- _Aim of the exercise_
Find where "PJSC RosTelecom | asn: 12389 -> 12329" appears in the records below, then return that line and every later line exactly, stopping only at the last line.

BEGIN Data to use

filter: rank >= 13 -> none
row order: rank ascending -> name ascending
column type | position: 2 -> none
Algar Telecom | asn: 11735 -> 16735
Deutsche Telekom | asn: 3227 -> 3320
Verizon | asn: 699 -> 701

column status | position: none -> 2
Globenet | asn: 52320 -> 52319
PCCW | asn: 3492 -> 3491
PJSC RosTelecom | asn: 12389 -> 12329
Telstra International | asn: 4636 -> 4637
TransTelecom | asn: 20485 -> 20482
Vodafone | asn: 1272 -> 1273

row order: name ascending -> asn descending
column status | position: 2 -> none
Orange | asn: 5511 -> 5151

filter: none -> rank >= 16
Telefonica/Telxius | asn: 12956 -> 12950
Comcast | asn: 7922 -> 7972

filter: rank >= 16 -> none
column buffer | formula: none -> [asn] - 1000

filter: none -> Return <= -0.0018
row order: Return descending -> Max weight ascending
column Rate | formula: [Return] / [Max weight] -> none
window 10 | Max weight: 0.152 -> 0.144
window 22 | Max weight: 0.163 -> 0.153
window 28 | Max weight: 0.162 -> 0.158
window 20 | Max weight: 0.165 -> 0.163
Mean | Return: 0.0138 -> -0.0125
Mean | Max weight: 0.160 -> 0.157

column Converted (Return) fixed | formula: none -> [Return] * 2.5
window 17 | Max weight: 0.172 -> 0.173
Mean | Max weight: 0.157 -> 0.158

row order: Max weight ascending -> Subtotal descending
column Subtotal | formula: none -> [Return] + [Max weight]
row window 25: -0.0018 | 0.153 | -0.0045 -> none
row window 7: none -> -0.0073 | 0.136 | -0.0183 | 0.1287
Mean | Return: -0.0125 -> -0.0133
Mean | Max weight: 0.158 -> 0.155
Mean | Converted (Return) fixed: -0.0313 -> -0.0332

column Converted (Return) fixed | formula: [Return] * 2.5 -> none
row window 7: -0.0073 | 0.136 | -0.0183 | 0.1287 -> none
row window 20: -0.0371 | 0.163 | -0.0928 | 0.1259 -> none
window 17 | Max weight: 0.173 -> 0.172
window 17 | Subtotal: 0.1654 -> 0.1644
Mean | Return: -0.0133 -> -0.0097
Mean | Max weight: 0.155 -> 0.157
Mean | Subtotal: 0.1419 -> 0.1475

END Data to use

- _Task solution_
PJSC RosTelecom | asn: 12389 -> 12329
Telstra International | asn: 4636 -> 4637
TransTelecom | asn: 20485 -> 20482
Vodafone | asn: 1272 -> 1273

row order: name ascending -> asn descending
column status | position: 2 -> none
Orange | asn: 5511 -> 5151

filter: none -> rank >= 16
Telefonica/Telxius | asn: 12956 -> 12950
Comcast | asn: 7922 -> 7972

filter: rank >= 16 -> none
column buffer | formula: none -> [asn] - 1000

filter: none -> Return <= -0.0018
row order: Return descending -> Max weight ascending
column Rate | formula: [Return] / [Max weight] -> none
window 10 | Max weight: 0.152 -> 0.144
window 22 | Max weight: 0.163 -> 0.153
window 28 | Max weight: 0.162 -> 0.158
window 20 | Max weight: 0.165 -> 0.163
Mean | Return: 0.0138 -> -0.0125
Mean | Max weight: 0.160 -> 0.157

column Converted (Return) fixed | formula: none -> [Return] * 2.5
window 17 | Max weight: 0.172 -> 0.173
Mean | Max weight: 0.157 -> 0.158

row order: Max weight ascending -> Subtotal descending
column Subtotal | formula: none -> [Return] + [Max weight]
row window 25: -0.0018 | 0.153 | -0.0045 -> none
row window 7: none -> -0.0073 | 0.136 | -0.0183 | 0.1287
Mean | Return: -0.0125 -> -0.0133
Mean | Max weight: 0.158 -> 0.155
Mean | Converted (Return) fixed: -0.0313 -> -0.0332

column Converted (Return) fixed | formula: [Return] * 2.5 -> none
row window 7: -0.0073 | 0.136 | -0.0183 | 0.1287 -> none
row window 20: -0.0371 | 0.163 | -0.0928 | 0.1259 -> none
window 17 | Max weight: 0.173 -> 0.172
window 17 | Subtotal: 0.1654 -> 0.1644
Mean | Return: -0.0133 -> -0.0097
Mean | Max weight: 0.155 -> 0.157
Mean | Subtotal: 0.1419 -> 0.1475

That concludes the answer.